CD-ROM
Perlindungan hukum bagi pemilik hak merek dalam kaitannya dengan pemalsuan merek (CD + Cetak)
Penggunaan merek terkenal secara melawan hukum yang marak terjadi di Indonesia akhir-akhir ini tidak dapat dipisahkan dari sikap dan mental pengusaha yang potong kompas dan tanpa usaha yang cukup untuk mengembangkan usahanya. Seharusnya pengusaha-pengusaha yang melakukan “pembajakan” ini memiliki merek sendiri dan mengembangkannya hingga memiliki reputasi dan menjadi merek terkenal, akan tetapi hal tersebut tentunya akan memakan waktu yang cukup lama dan biaya yang tidak sedikit, maka jalan pintaslah yang diambil dengan jalan meniru merek-merek yang sudah terkenal dan mempunyai nama di pasaran.

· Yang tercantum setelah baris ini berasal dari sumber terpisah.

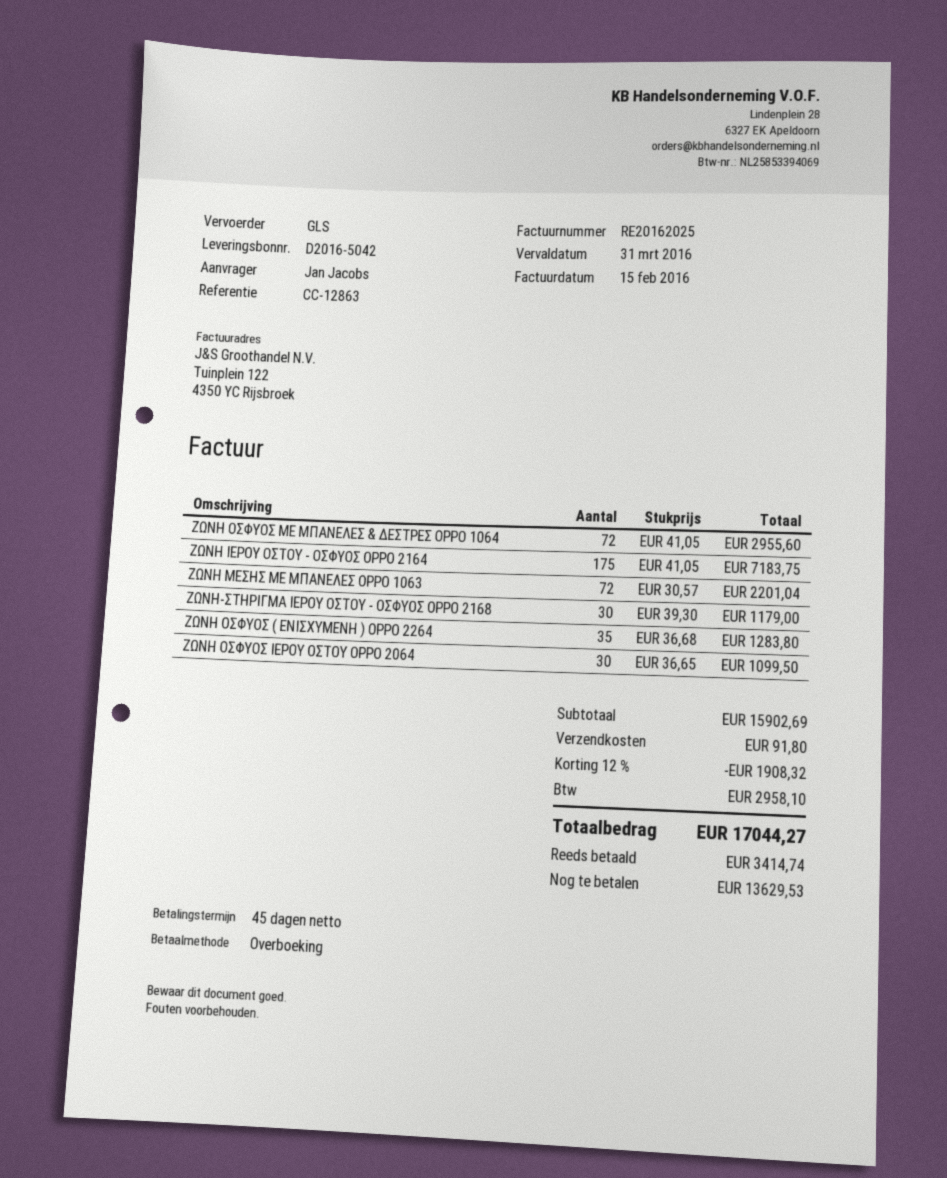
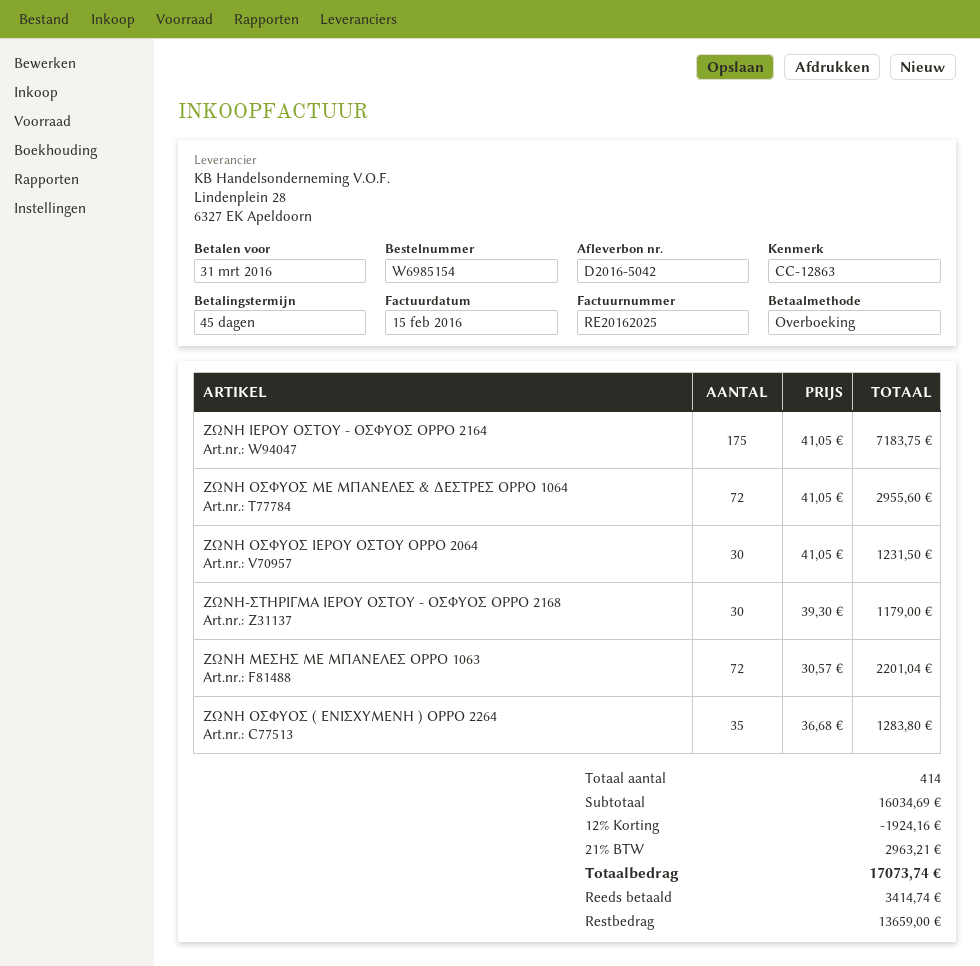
ΖΩΝΗ ΟΣΦΥΟΣ ΙΕΡΟΥ ΟΣΤΟΥ OPPO 2064: 30 x 36.65 = 1099.50 -> 30 x 41.05 = 1231.50
subtotal: 15902.69 -> 16034.69
discount: 12% = 1908.32 -> 12% = 1924.16
shipping: 91.80 -> none
tax: 2958.10 -> 2963.21
total: 17044.27 -> 17073.74
balance: 13629.53 -> 13659.00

Akhir-akhir ini di Indonesia banyak terjadi kasus-kasus pelanggaran merek terkenal hal ini tentunya berakibat buruk bagi perekonomian Indonesia (merosotnya gairah untuk investasi ) serta menimbulkan citra buruk Indonesia dimata Internasional, disisi lain penegakkan hukum dan perlindungannya dirasakan kurang efektif meskipun peraturan yang mengatur tentang merek telah ada ( UU. No. 15 tahun 2001 ). Namun pemalsuan atau pembajakan terhadap merek-merek terkenal atau merek yang mempunyai nama di pasaran semakin marak.
Melihat kondisi ini maka penulis mencoba melakukan penelitian yang bersifat Yuridis Normatif dengan metode pengumpulan bahan hukum dan pengamatan di lapangan.
Dari hasil penelitian ditemukan : (1). Beberapa faktor yang mempengaruhi timbulnya pemalsuan merek. (2). Langkah-langkah antisipatif terhadap tindak pidana pemalsuan merek melalui peraturan perundang-undangan Indonesia yang melandasinya. (3). Kurang tegasnya sikap aparat penegak hukum dalam menindak secara tegas tindak pidana pemalsuan merek.